Read: CSSB releases financial reporting, climate disclosure guidelines
Following the CSA’s decision, interest in the CSSB spiked with the regulator pointing directly to the voluntary sustainability disclosures as effective tools for those interested.
“We set the standard that we thought was fit for purpose and the best for Canadian companies and we’ll continue to wave that flag. We’ll [also] continue to dialogue with regulators on their hurdles to lifting the pause [on development of a disclosure rule].”
Read: My Take: Actionable sustainability data needs collaborative approach
In 2021, she noticed the hand-wringing around climate disclosures and how companies pointed to it being a burdensome experience, but she always knew there was a bigger opportunity in Canada. “Change hurts and change is difficult but if we see the window of opportunity and embrace it, then the rest falls in place.”
By increasing transparency around sustainability, confidence in the country’s conditions can also grow, attracting new capital and enhancing the country’s economy, she says.

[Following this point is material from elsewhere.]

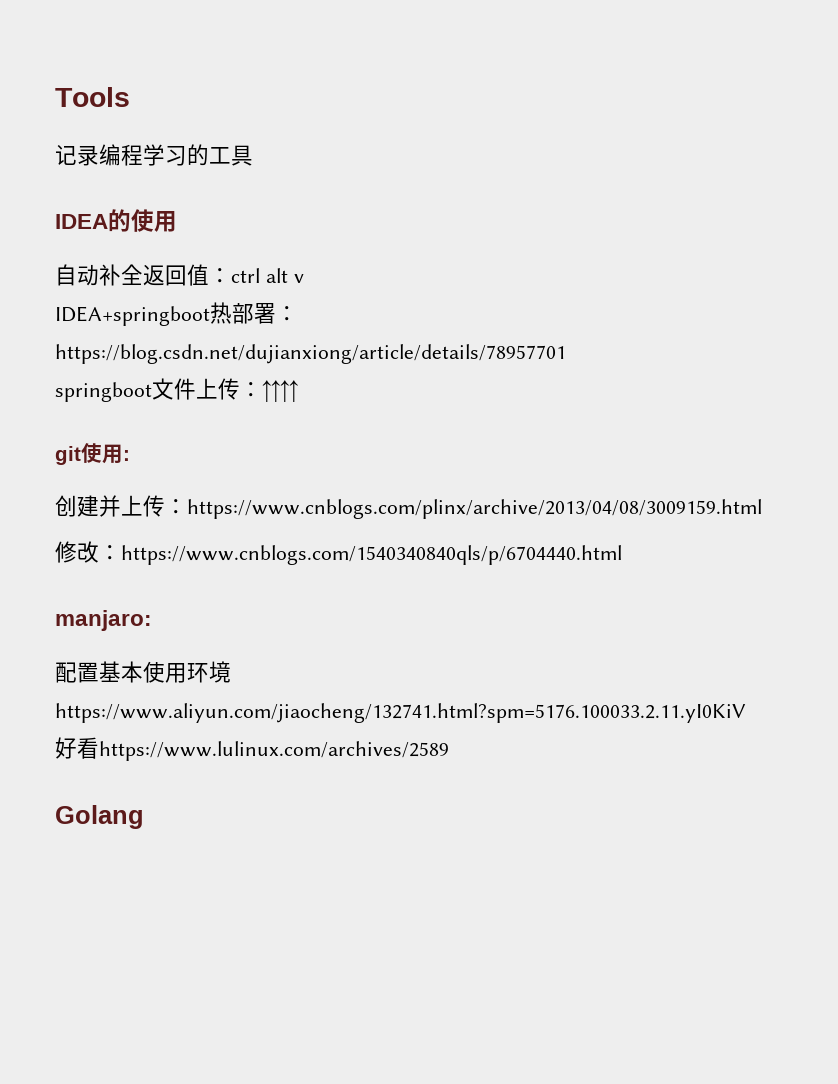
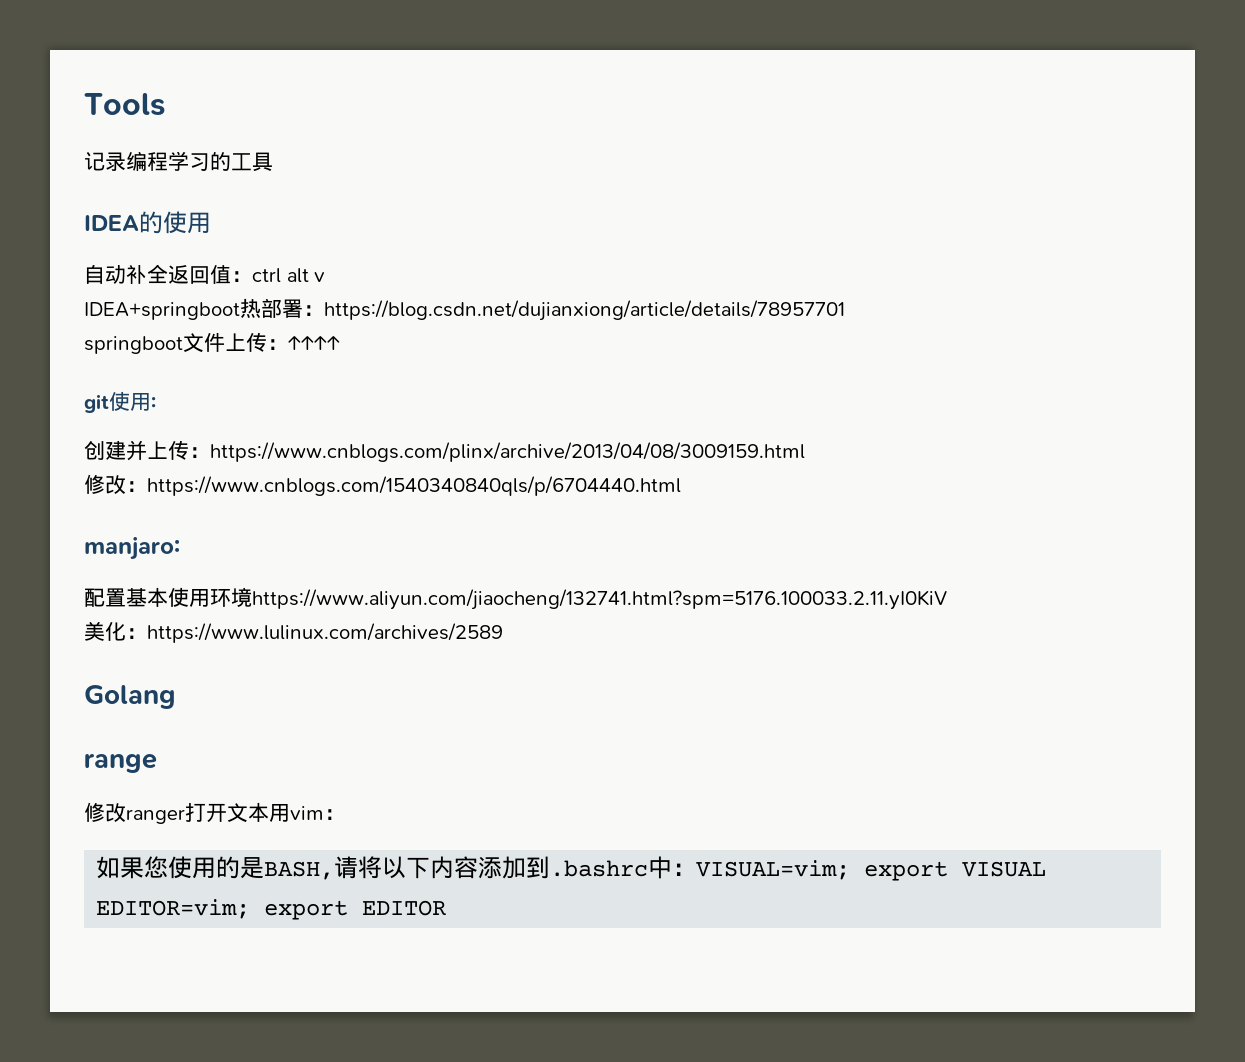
[55,737,99,759] 好看 -> [84,621,147,641] 美化：
(144, 817) none -> [84,753,157,773] [84,802,345,824] [96,856,1047,881] [96,899,447,920] // range // 修改ranger打开文本用vim： // 如果您使用的是BASH,请将以下内容添加到.bashrc中：VISUAL=vim; export VISUAL EDITOR=vim; export EDITOR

Moving forward, the organization is creating two external advisory committees of the board as a conduit for information-sharing across industries and sectors. Berman also wants to recruit academic representatives, with outreach playing a role in the CSSB’s overall engagement campaign.
“There is so much happening in the sustainability space that we as the board and our staff can’t be experts across all industries. But we can learn from institutional investors that are experts in . . . certain industrial sectors.”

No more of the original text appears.